The input -
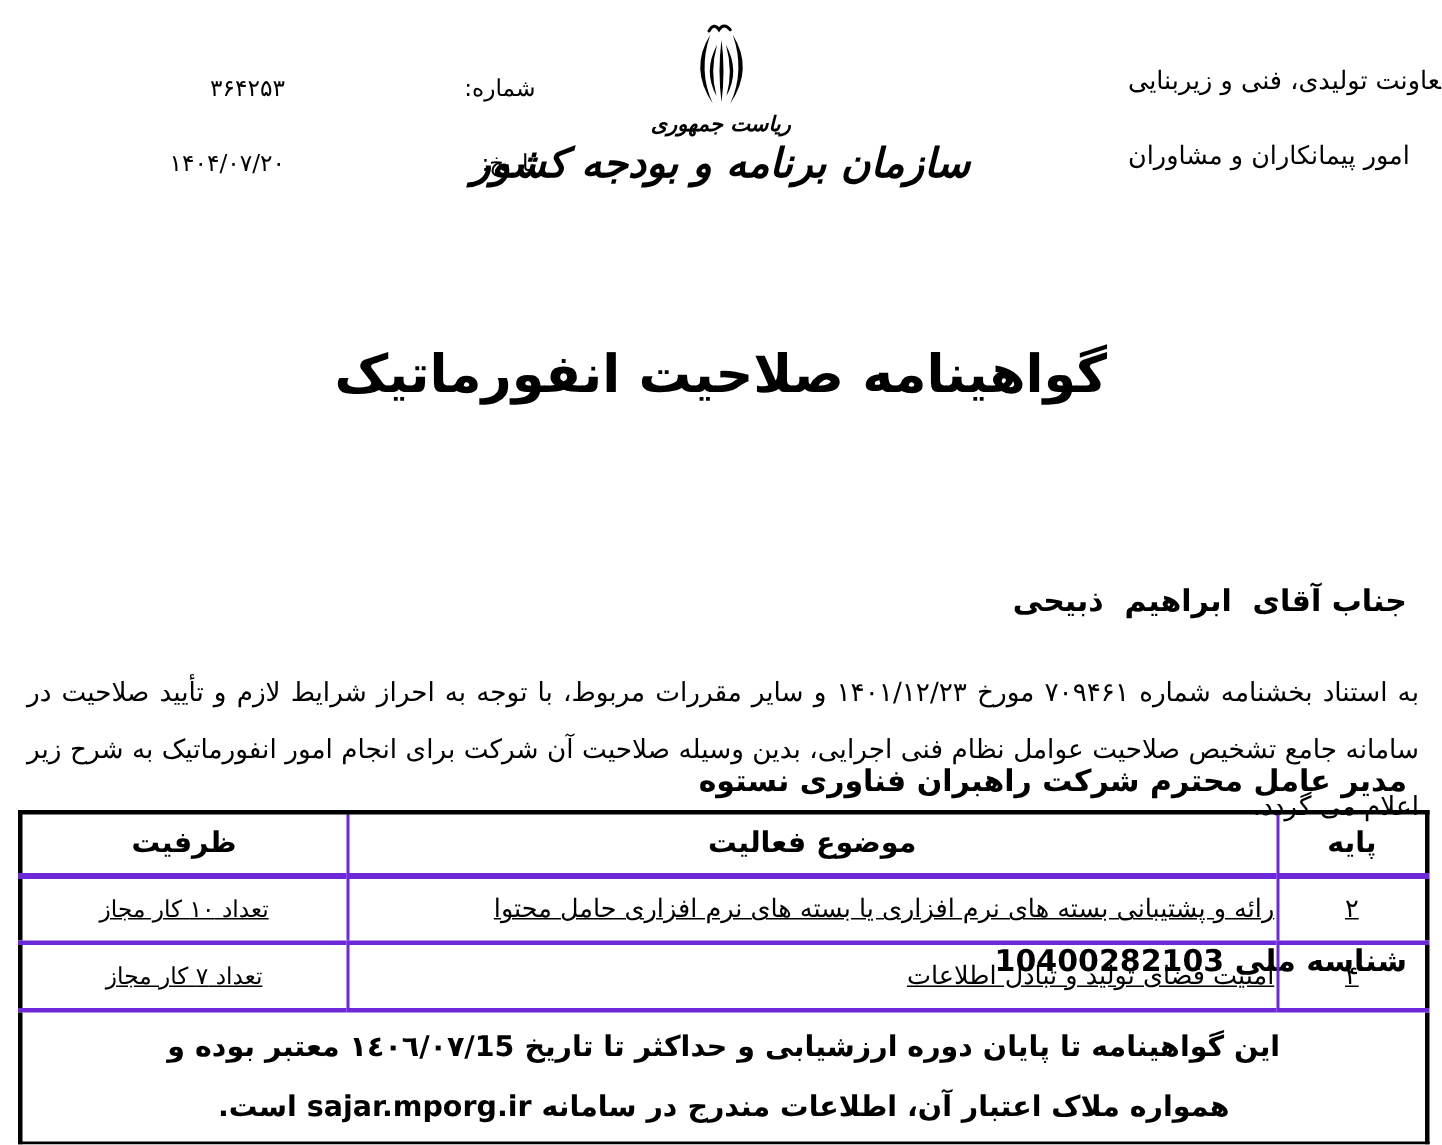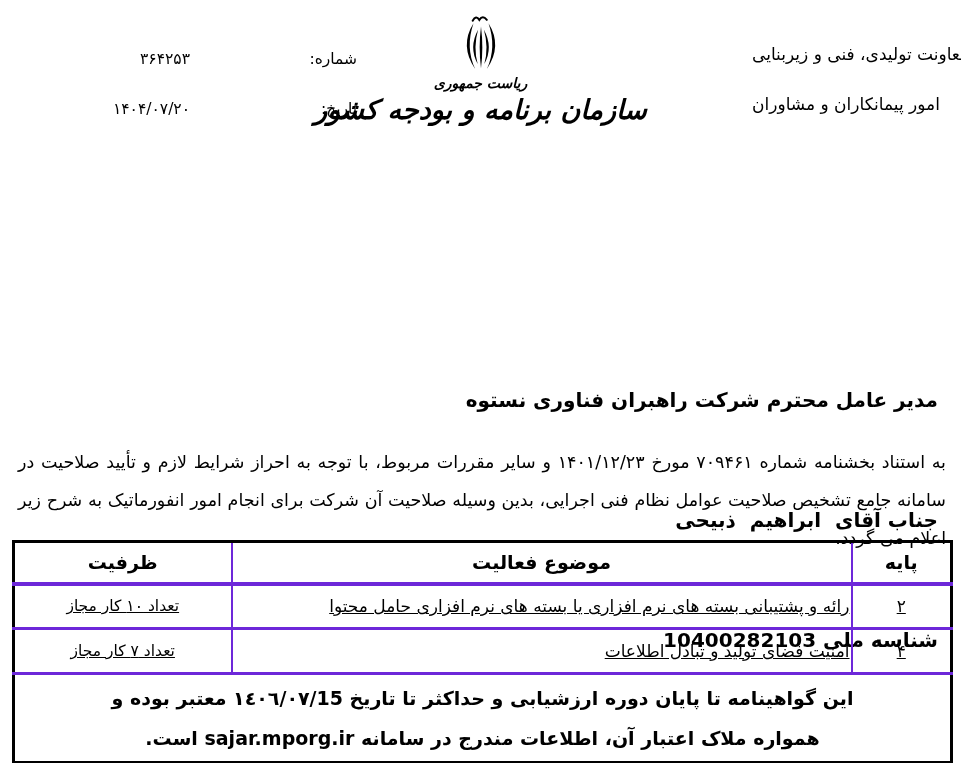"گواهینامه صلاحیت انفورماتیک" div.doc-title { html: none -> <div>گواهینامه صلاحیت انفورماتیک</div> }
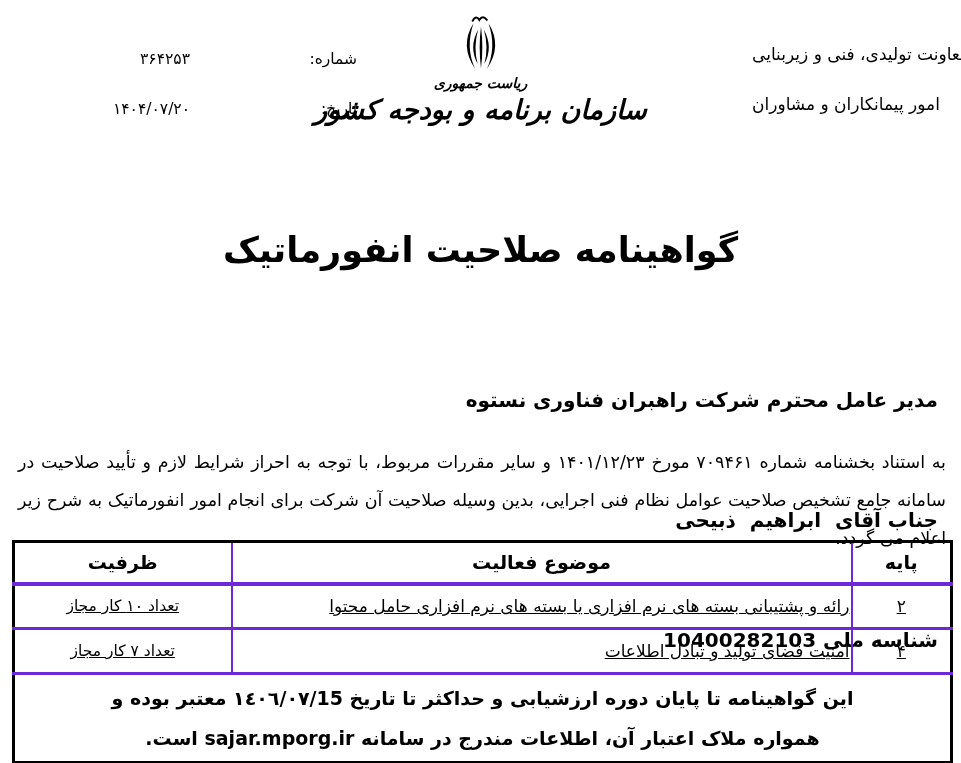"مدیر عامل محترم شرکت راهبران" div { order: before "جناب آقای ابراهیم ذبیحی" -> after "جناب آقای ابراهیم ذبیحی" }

---

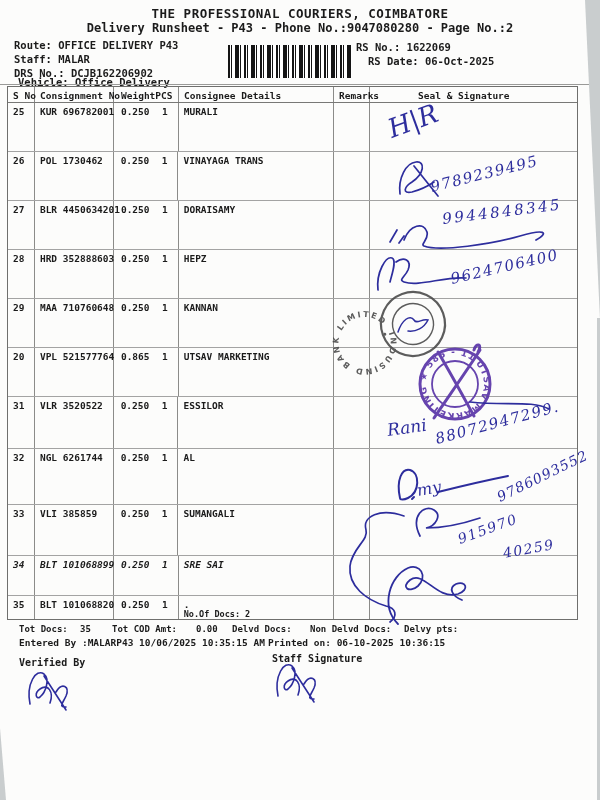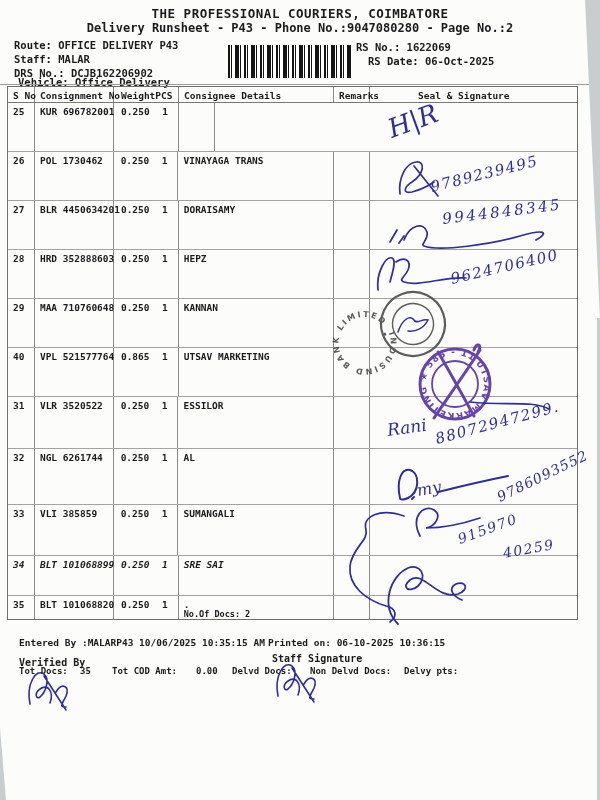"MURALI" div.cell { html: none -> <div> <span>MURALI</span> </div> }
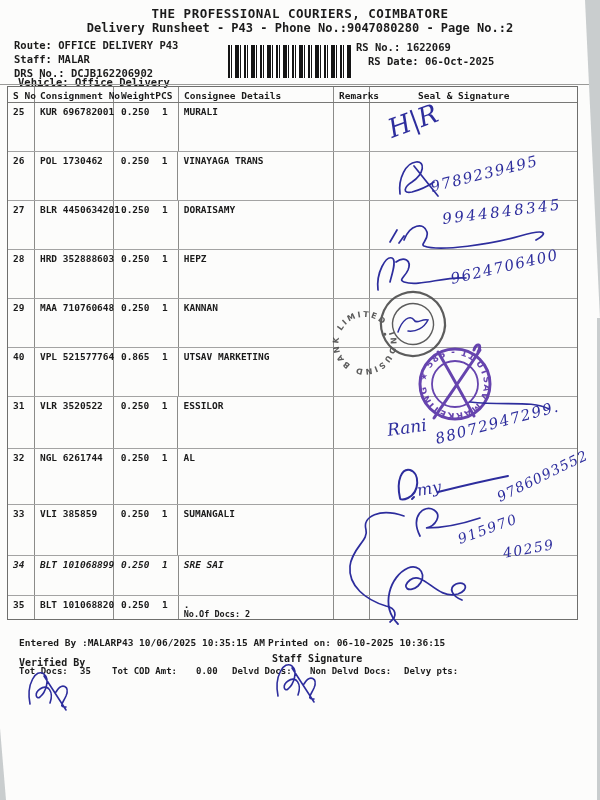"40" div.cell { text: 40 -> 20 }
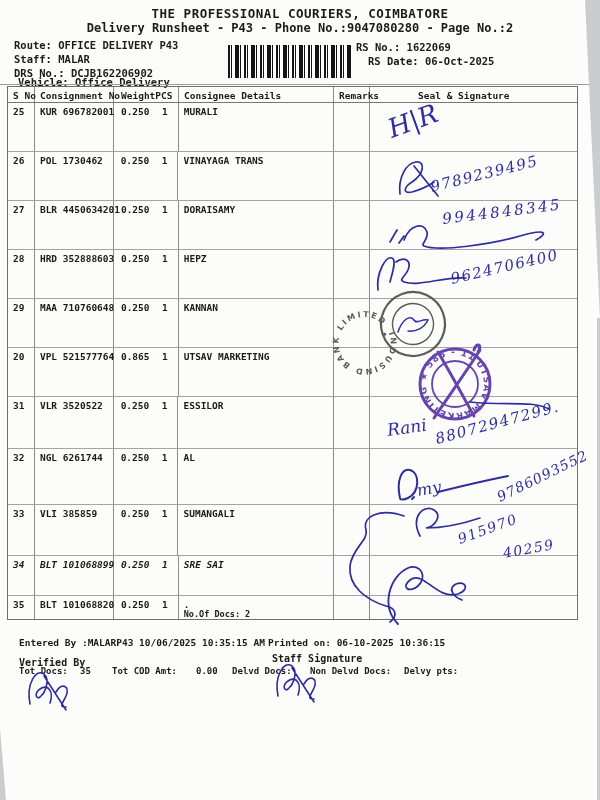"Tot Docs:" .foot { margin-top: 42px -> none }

--

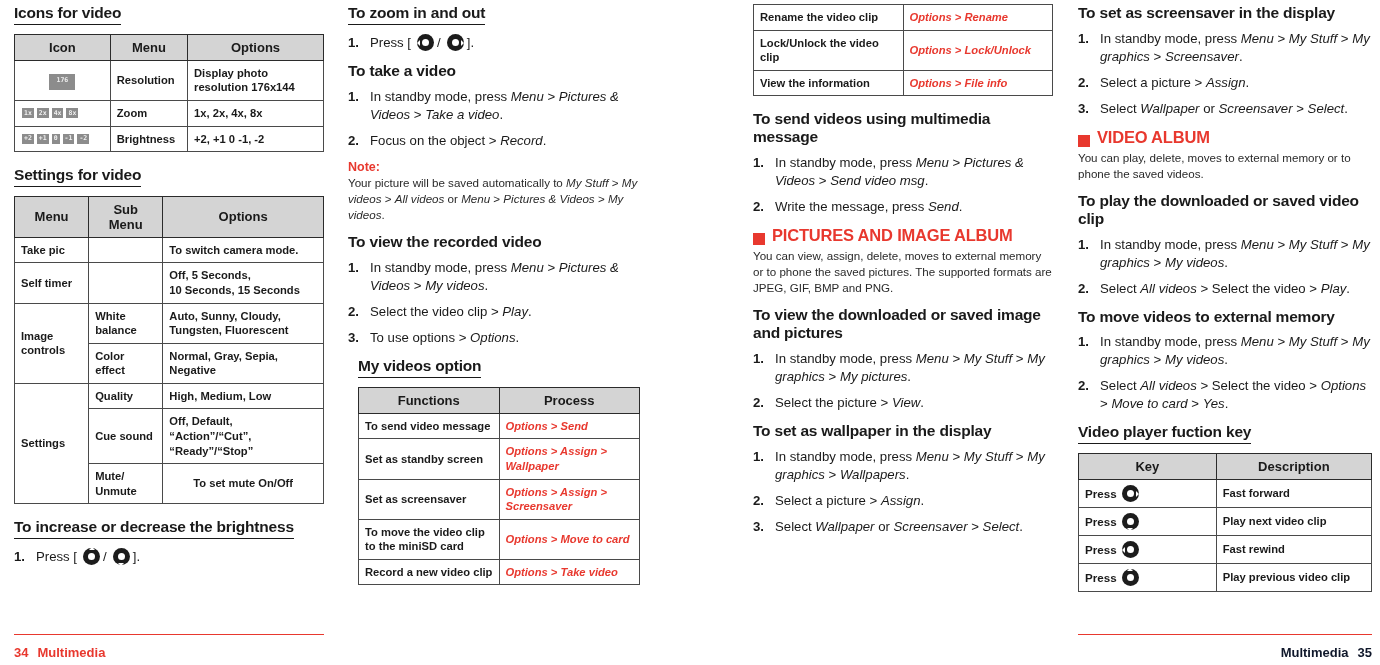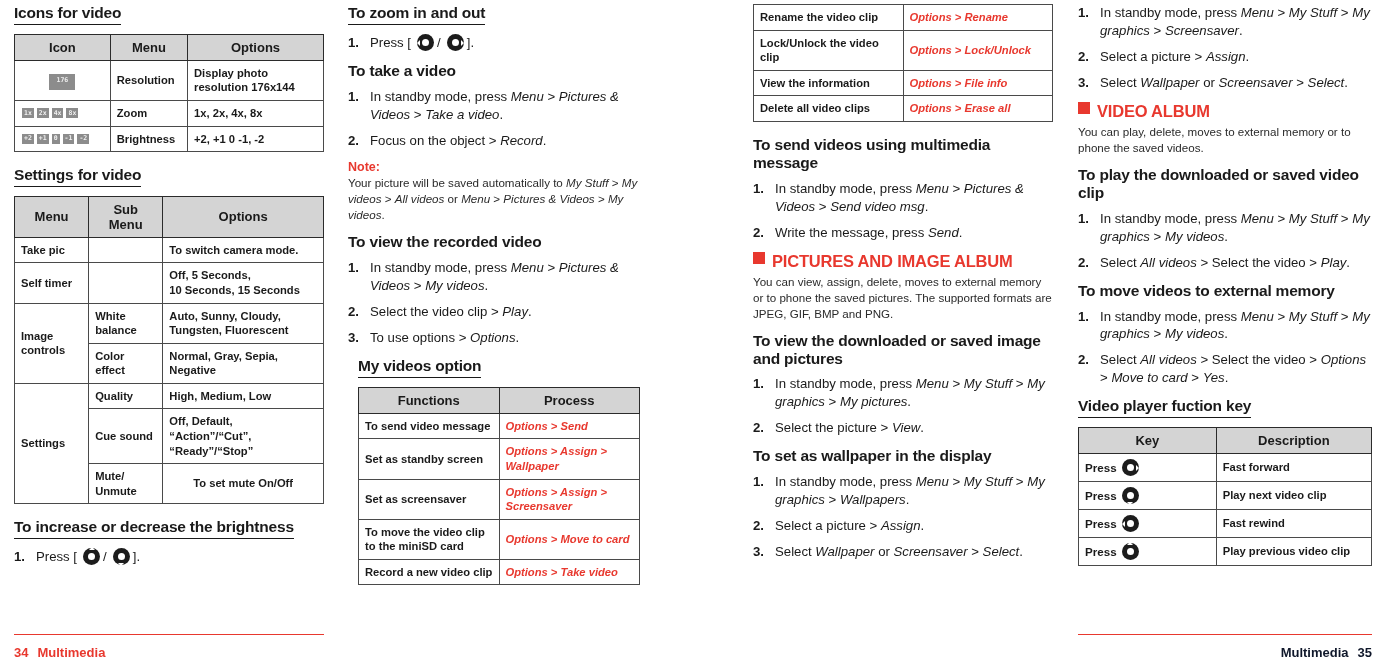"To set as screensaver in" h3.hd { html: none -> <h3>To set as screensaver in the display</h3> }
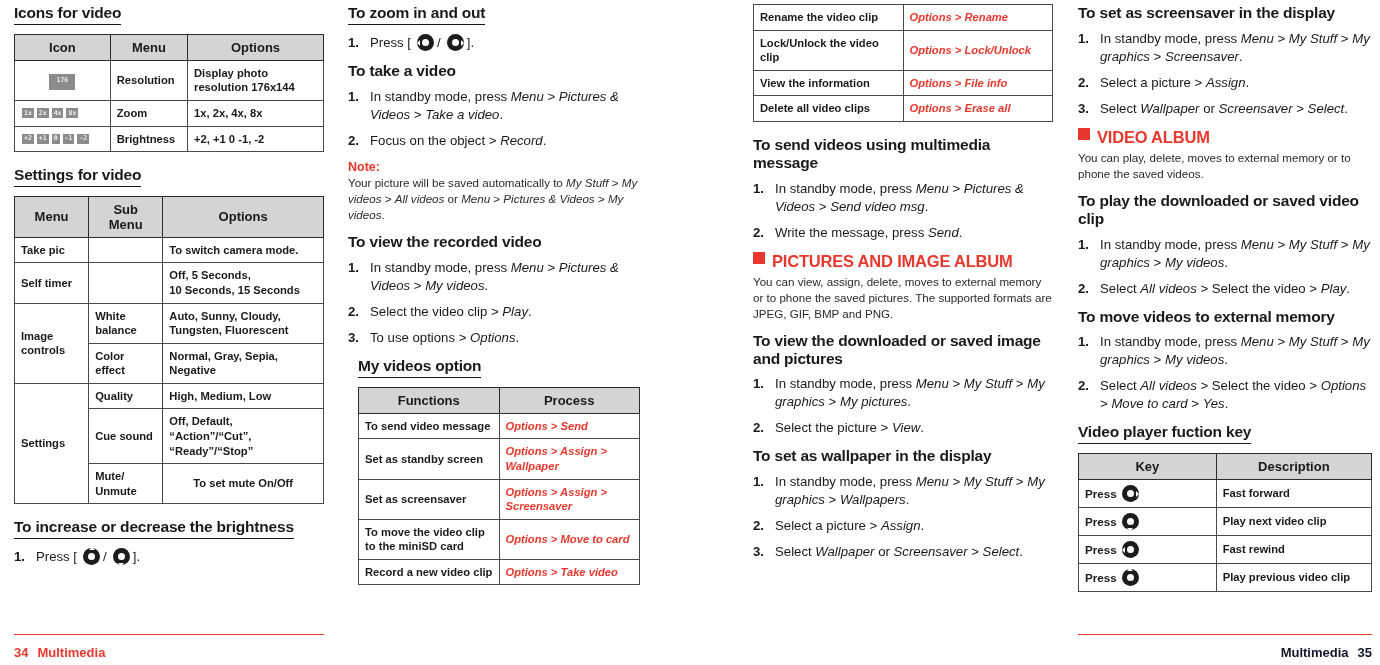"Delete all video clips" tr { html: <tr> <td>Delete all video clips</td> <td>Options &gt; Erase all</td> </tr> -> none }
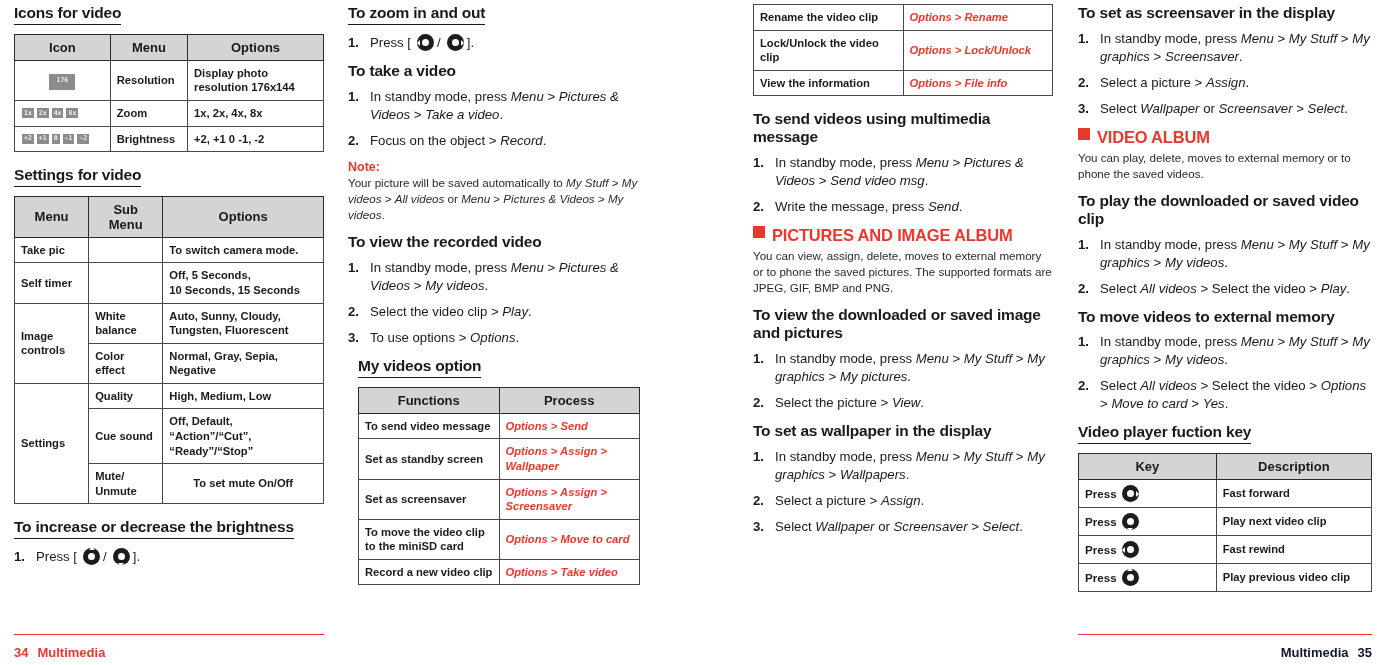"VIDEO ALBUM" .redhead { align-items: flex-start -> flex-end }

Description of the task -
Exactly reproduce the lines above, starting at the one that contains "none -> <h3>To" and ending at the one that contains "align-items: flex-start ->", both inclusive; leave the pictures out and add no other lines.

Reply -
"To set as screensaver in" h3.hd { html: none -> <h3>To set as screensaver in the display</h3> }
"Delete all video clips" tr { html: <tr> <td>Delete all video clips</td> <td>Options &gt; Erase all</td> </tr> -> none }
"VIDEO ALBUM" .redhead { align-items: flex-start -> flex-end }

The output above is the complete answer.